People didn’t think there was much more to this tiny West African nation than that — and boy were they wrong! Sierra Leone surprised us in many ways. The forest, the beaches, and the people all intertwined with each other to form one unforgettable place – and we didn’t even see half of it.

I was familiar with Tacugama Chimpanzee Sanctuary through my volunteer work with PASA. We planned our trip around visiting the sanctuary and seeing some of the other sights in Sierra Leone.

PASA volunteer Matt Brunette helps build enrichment at Tacugama.

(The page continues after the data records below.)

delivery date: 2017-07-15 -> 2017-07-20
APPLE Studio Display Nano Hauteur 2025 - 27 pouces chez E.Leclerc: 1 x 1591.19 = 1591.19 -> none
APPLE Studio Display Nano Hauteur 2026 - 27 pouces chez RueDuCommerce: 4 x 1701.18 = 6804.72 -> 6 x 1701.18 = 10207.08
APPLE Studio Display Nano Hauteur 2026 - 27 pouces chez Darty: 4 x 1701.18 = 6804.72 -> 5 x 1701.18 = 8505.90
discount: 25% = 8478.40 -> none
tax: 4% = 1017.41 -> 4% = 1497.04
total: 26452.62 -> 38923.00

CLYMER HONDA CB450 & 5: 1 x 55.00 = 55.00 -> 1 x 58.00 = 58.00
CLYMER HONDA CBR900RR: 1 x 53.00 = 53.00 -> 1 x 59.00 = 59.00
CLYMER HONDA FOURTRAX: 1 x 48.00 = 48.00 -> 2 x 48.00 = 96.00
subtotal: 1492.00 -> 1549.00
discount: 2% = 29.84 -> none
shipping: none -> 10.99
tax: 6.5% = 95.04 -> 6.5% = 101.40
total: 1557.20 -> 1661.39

We stayed four nights at one of Tacugama’s eco-lodges, which sit just outside the sanctuary gates in the dense and isolating forests of the Western Area National Park. Each morning we’d wake up to the sound of screaming chimps, well-rested from a night in their sleeping enclosures, as they were released into their beautiful daytime enclosures and fed a big healthy breakfast. Sometimes you could even hear the wild chimpanzees off in the distance. One evening we were lucky enough to see a wild chimpanzee mother and offspring watching us and the sanctuary chimps as they made their way into their sleeping enclosure for the night from nearby trees. It’s estimated that 40-50 wild chimpanzees live in the 17,688-hectare national park.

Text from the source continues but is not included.